50 years ago, people were getting all the necessary nutrients through food. Today food is simply not rich enough in vitamins and minerals that the body needs for normal functioning. This is mostly due to the industrial way of processing of the soil and processing of fresh produce, which significantly reduces the nutritional value of food. Therefore, experts and doctors recommend nutritional supplements, usually in the form of vitamins, but do we know what, when and how?
Discover What You Are Missing
The point of vitamin supplements is to compensate for what you lack in your diet. It is therefore important to discover whether something missing in your diet and what is it? For example, working indoors for a long time, night shifts, especially in winter, when the skin is not exposed to UV rays from sunlight, the body does not synthesize enough vitamin D. Therefore, you have symptoms like fatigue, low energy and bad mood, and often you are not even aware that this is due to vitamin D deficiency. If you enter this vitamin through diet or your body does not absorb properly, you need to consume supplement.
Vulnerable groups almost always have a lack of certain vitamins: elderly over 55 - years old, pregnant women, women who have intense menstrual cycle, children, vegetarians and vegans, every person who consumes less than 1600 calories a day and every person who doesn't have balanced and healthy diet. Also, the reason for the lack of vitamins can be some health problems such as chronic diseases, problems with digestion and various food allergies.
These shortcomings, however, can best be determined by your doctor. Usually this is done by testing the blood, the function of vital organs and noting the common symptoms characteristic of some deficiency.
Common Vitamin Deficiencies
Everyone has specific dietary needs, but there are some common nutrient deficiencies in the typical diet of modern living. Even if you eat relatively healthy foods every day, you may be missing some vitamins.
As mentioned above, vitamin D deficiency is quite common. It is important for proper calcium absorption and healthy bones. Also, Vitamin D enhances the immune system and affect mood. The reasons for this deficiency except improper diet can be found in insufficient exposure to sunlight. Vitamin D is found in fish, dairy products and mushrooms.
If you are vegetarian or vegan, you often have a lack of vitamin B12. This Vitamin is contained in mostly animal foods and plays a key role in brain function, proliferation of blood cells and prevents fatigue.
If you do not eat fruits and vegetables regularly, there is a great opportunity to have a lack of Vitamin C. This vitamin is important for the formation of collagen and helps maintain healthy skin, body tissues, blood vessels and teeth bone. Vitamin C is an essential material in healing wounds and injuries, especially in healing burns.
Not so common deficiency, but just as important is the lack of Vitamin E. This Vitamin is found in nuts, olives and olive oil, and is the most important antioxidant in the human body. Insufficient levels of vitamin E causes anemia, muscle weakness and vision problems.
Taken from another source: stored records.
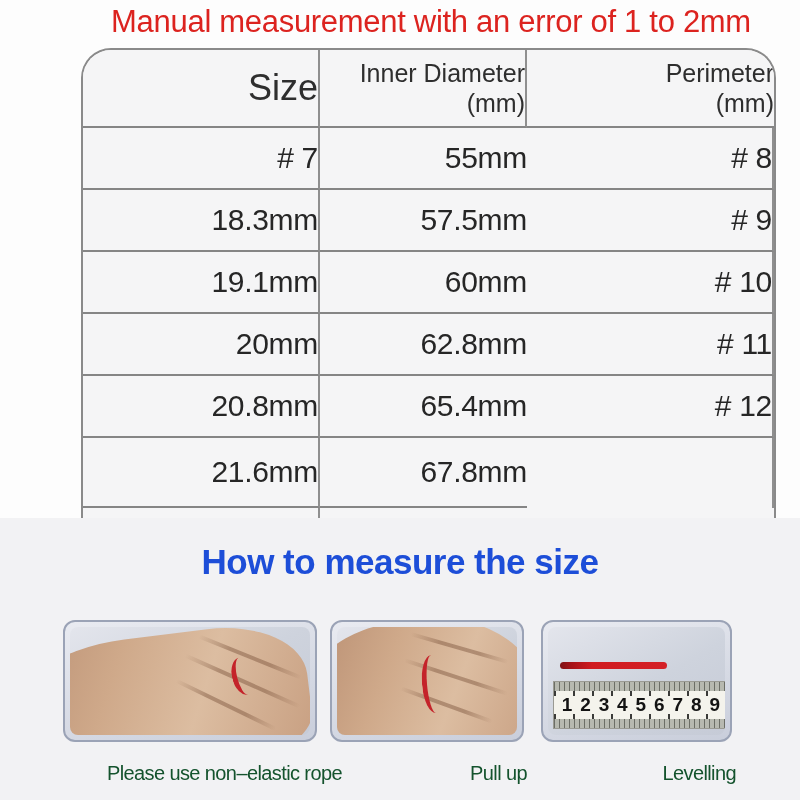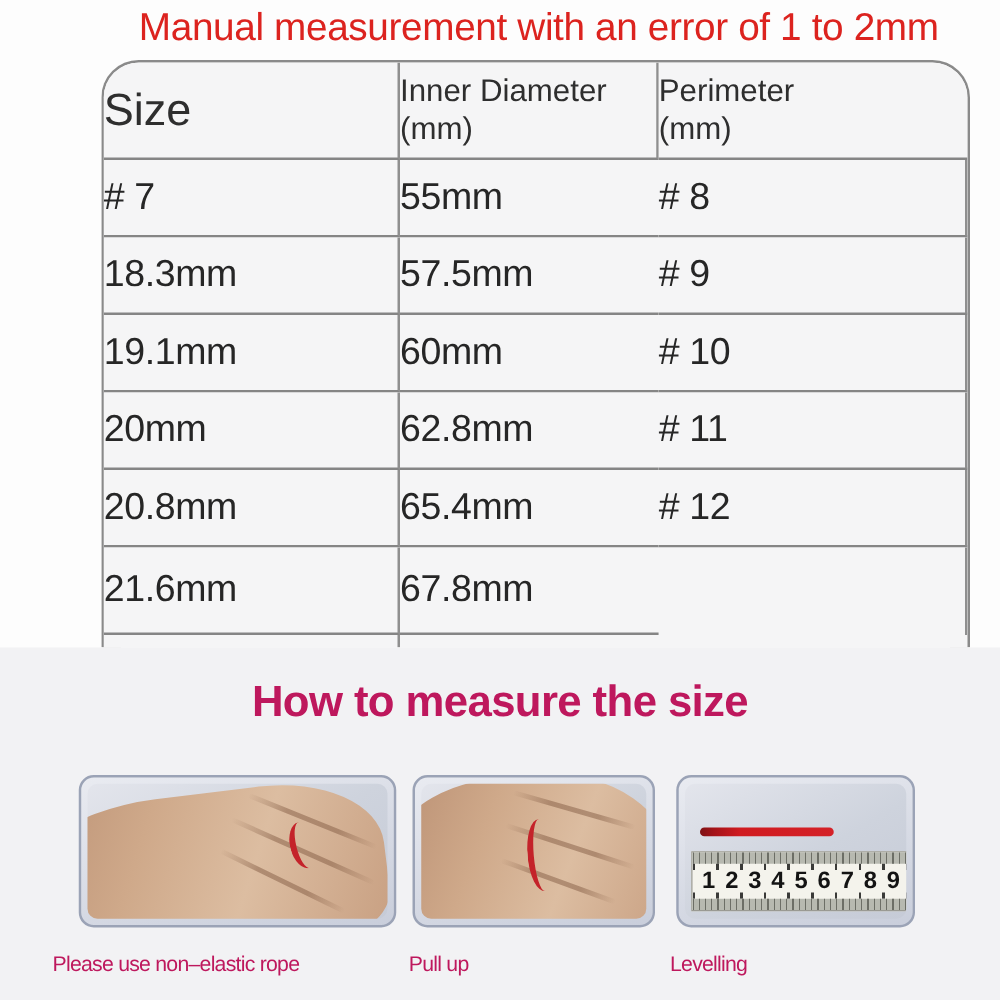"Size" .cell { align-items: flex-start -> flex-end }
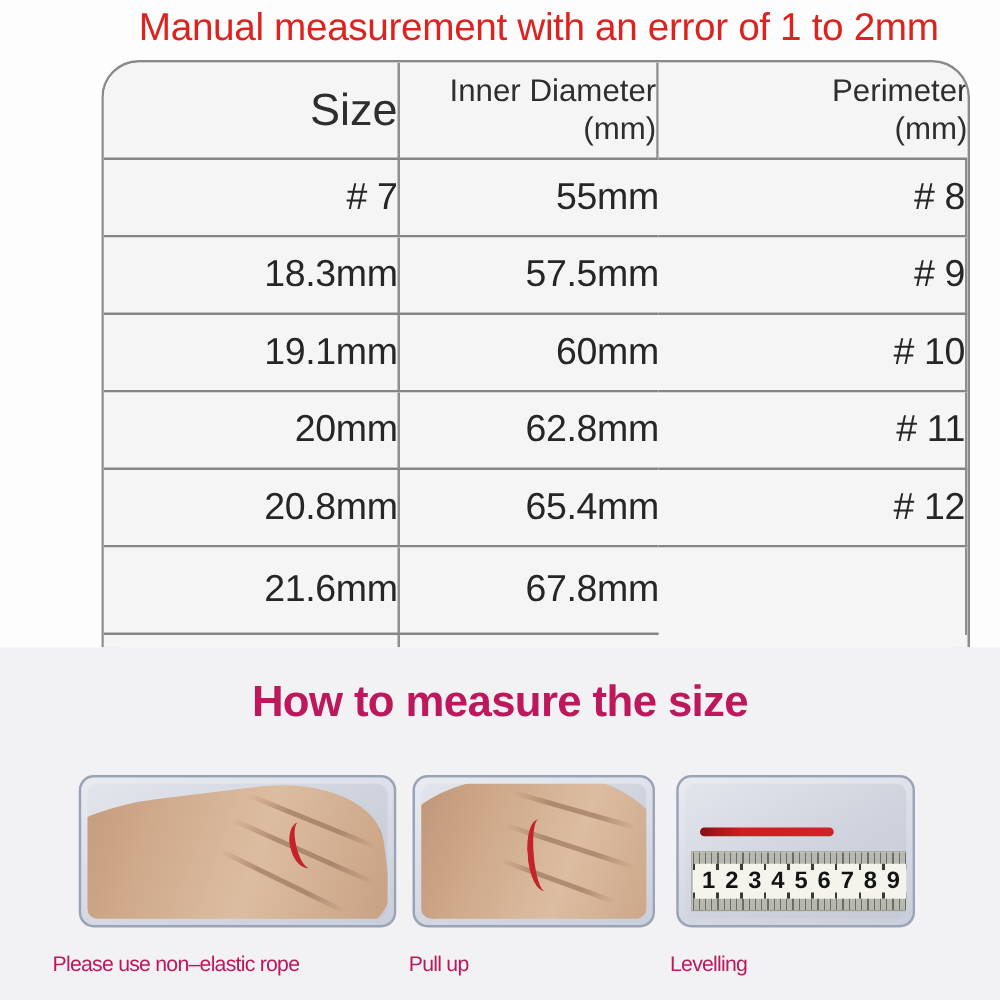"How to measure the size" .guide-heading { color: #be185d -> #1d4ed8 }
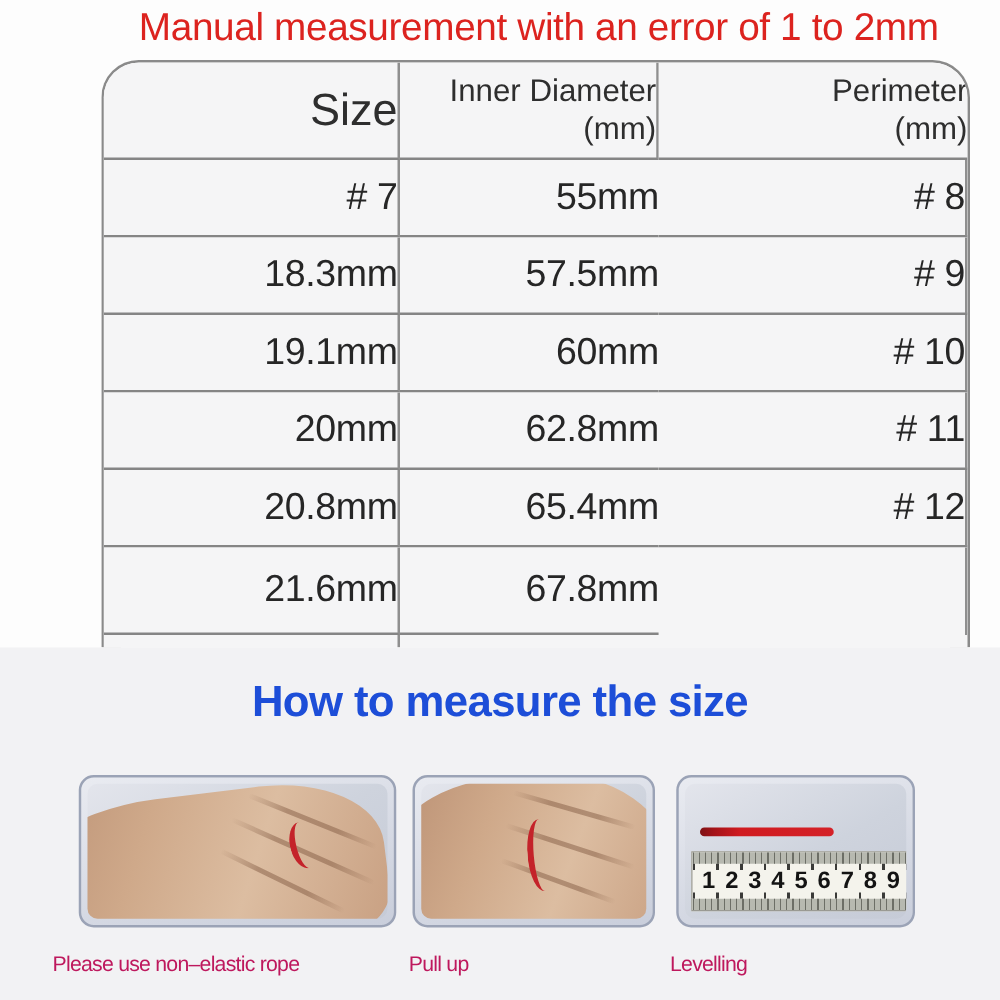"Please use non–elastic rope" .caption { color: #be185d -> #14532d; font-size: 17px -> 20px; text-align: left -> right }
Vitamins Should Be Consumed Properly
If you already know what you need, and use vitamin supplements in your diet, you should know how to consume your vitamins. For example, Vitamin E and C are vitamins that dissolve in fat, and therefore it is best to consume them with fatty food or with food that contains healthy fatty acids. When taking this vitamins, do it with foods that have unsaturated fatty acids, such as olive oil, fish and nuts (almonds, walnuts, hazelnuts, etc...). Vitamin C is water soluble, so it can be consumed in any way, although ii is traditionally taken with tea or water.
For the body to better absorb the vitamins you take, it is better to do it in smaller doses throughout the day. Use smaller tablets as mini vitamins that will drink 2-3 times a day, or divide the large tablets of 2 parts. It is very important for the vitamin supplements to be fresh, and to keep them in an appropriate place to maintain freshness and efficacy. A refrigerator is a good place.
Vitamins, But In Moderate Measure
Eating too many nutrients directly from food can rarely cause problems, but excessive intake through vitamin supplements can have a wide range of side effects, of which good part can be serious. For example, excessive vitamin A intake causes hypervitaminosis A - a condition that is characterized by problems with the liver, weak bones and defects in newborns. Excessive intake Vitamin B12 can cause complications with other medications, such as antibiotics and drugs for diabetes. In general, excessive consumption of vitamin supplements can cause nausea, fatigue, stomach cramps, decreased cognitive ability, complications with other medications and in extreme cases can cause death.
The easiest way to prevent this is to keep an eye on the recommended daily dose, and do not use supplements that promise "miracles" with 1-2 tablets. For optimal results, consult your doctor about dosage and side effects. Of course, vitamins should be imported through food. If you do it correctly, you will not need vitamin supplements. Good luck!